Он посмотрел на нее и смолк.
Она сказала:
– За все это надо выпить.
– С удовольствием, – проговорил писатель, пытаясь придать своей пьяненькой улыбке игривость, и взял рюмку с журнального столика.
– На брудершафт? – сказала Ольга.
Он, кряхтя, стал собирать себя в кресле, чтобы встать. Но она не дала Кутыкину подняться и сама села ему на колени.
Через минут пять возни, неуклюжих объятий и поцелуев, которые Виталий, по всей видимости, старательно исполнял в качестве прелюдии, Ольга нетерпеливо выдохнула и, встав с его колен, начала раздеваться. Впрочем, Кутыкин к этому моменту уже несколько раззадорился, а когда она резко поднялась, сообразил, к тому же, что следовало бы пошевеливаться энергичнее, и взял себя в руки. Он неожиданно не без элегантности встал с кресла и, тоже раздеваясь, сказал:
– Пойдем в спальню?
Однако в спальне, на широкой кровати, в которую они легли, дело все равно не заспорилось. Виталий еще некоторое время потискал Ольгу, затем притянул ее руку к своему паху. Но когда нежные поглаживания помогли наконец с эрекцией, он вопреки ожиданиям Ольги даже не попытался заняться с ней сексом. Беллетрист томным голосом сказал: «Погоди, я лучше сам» и, отставив ее ладонь в сторону, принялся работать собственной рукой.

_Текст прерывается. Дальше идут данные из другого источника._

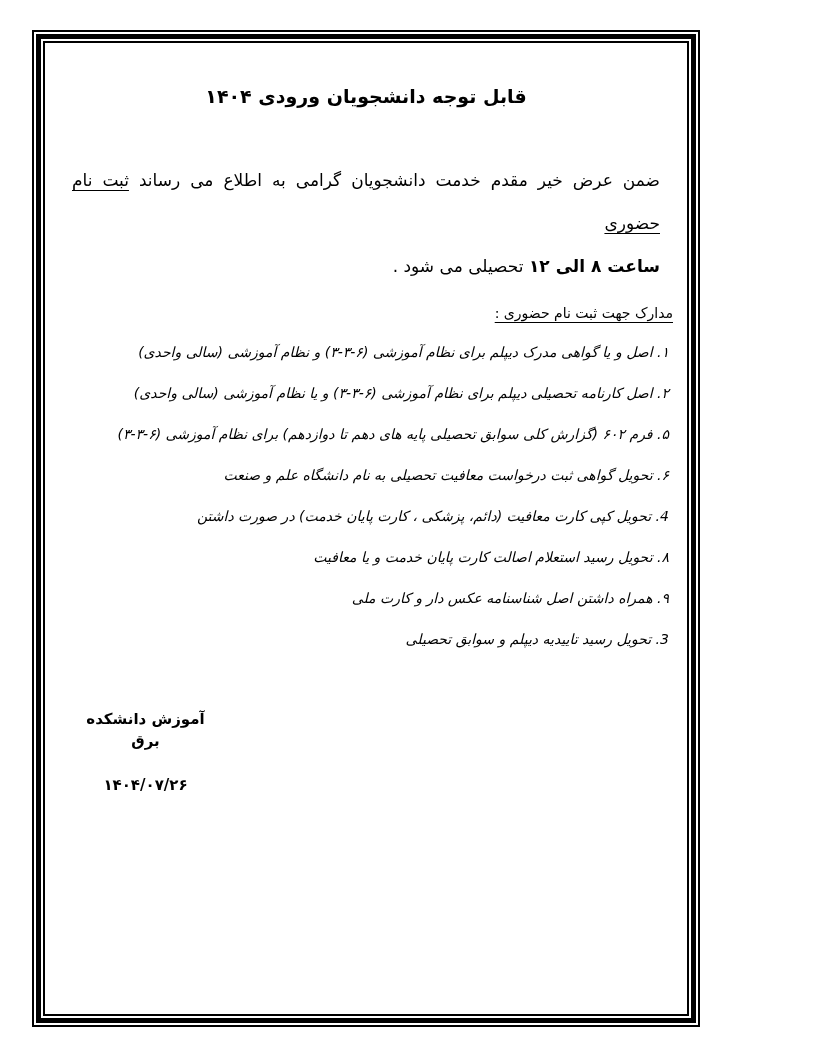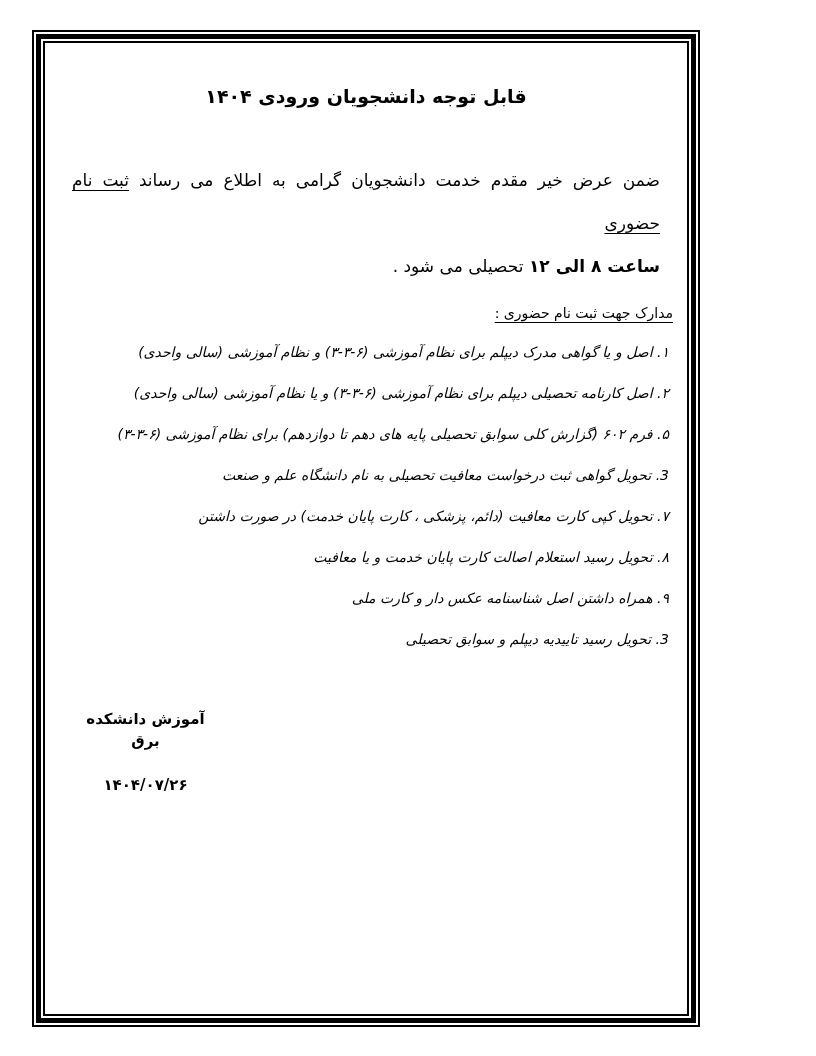--- a/index.html
+++ b/index.html
@@ -119,7 +119,7 @@
             <div class="doc-item">۱. اصل و یا گواهی مدرک دیپلم برای نظام آموزشی (۶-۳-۳) و نظام آموزشی (سالی واحدی)</div>
             <div class="doc-item">۲. اصل کارنامه تحصیلی دیپلم برای نظام آموزشی (۶-۳-۳) و یا نظام آموزشی (سالی واحدی)</div>
             <div class="doc-item">۵. فرم ۶۰۲  (گزارش کلی سوابق تحصیلی پایه های دهم تا دوازدهم) برای نظام آموزشی (۶-۳-۳)</div>
-            <div class="doc-item">3. تحویل گواهی ثبت درخواست معافیت تحصیلی به نام دانشگاه علم و صنعت</div>
+            <div class="doc-item">۶. تحویل گواهی ثبت درخواست معافیت تحصیلی به نام دانشگاه علم و صنعت</div>
             <div class="doc-item">۷. تحویل کپی کارت معافیت (دائم، پزشکی ، کارت پایان خدمت) در صورت داشتن</div>
             <div class="doc-item">۸. تحویل رسید استعلام اصالت کارت پایان خدمت و یا معافیت</div>
             <div class="doc-item">۹. همراه داشتن اصل شناسنامه عکس دار و کارت ملی</div>

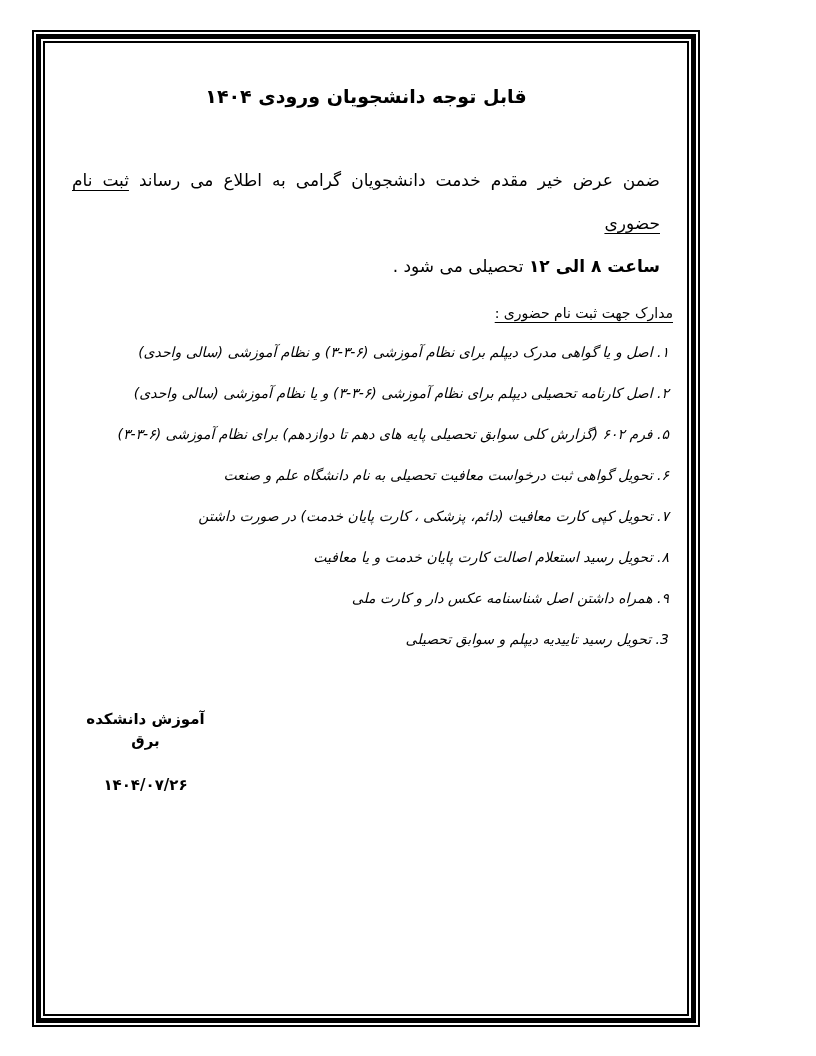--- a/index.html
+++ b/index.html
@@ -120,7 +120,7 @@
             <div class="doc-item">۲. اصل کارنامه تحصیلی دیپلم برای نظام آموزشی (۶-۳-۳) و یا نظام آموزشی (سالی واحدی)</div>
             <div class="doc-item">۵. فرم ۶۰۲  (گزارش کلی سوابق تحصیلی پایه های دهم تا دوازدهم) برای نظام آموزشی (۶-۳-۳)</div>
             <div class="doc-item">۶. تحویل گواهی ثبت درخواست معافیت تحصیلی به نام دانشگاه علم و صنعت</div>
-            <div class="doc-item">۷. تحویل کپی کارت معافیت (دائم، پزشکی ، کارت پایان خدمت) در صورت داشتن</div>
+            <div class="doc-item">4. تحویل کپی کارت معافیت (دائم، پزشکی ، کارت پایان خدمت) در صورت داشتن</div>
             <div class="doc-item">۸. تحویل رسید استعلام اصالت کارت پایان خدمت و یا معافیت</div>
             <div class="doc-item">۹. همراه داشتن اصل شناسنامه عکس دار و کارت ملی</div>
             <div class="doc-item">3. تحویل رسید تاییدیه دیپلم و سوابق تحصیلی</div>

Кутыкин, отвернувшись от нее, мастурбировал, а она, лежа на спине и заложив руки за голову, глядела в потолок. В голове ее вертелись слова «Превратности любви», которые довольно быстро показались ей не очень-то своевременными. Гораздо более своевременной, подумала она, было бы фраза «Ну, не еж твою мать?».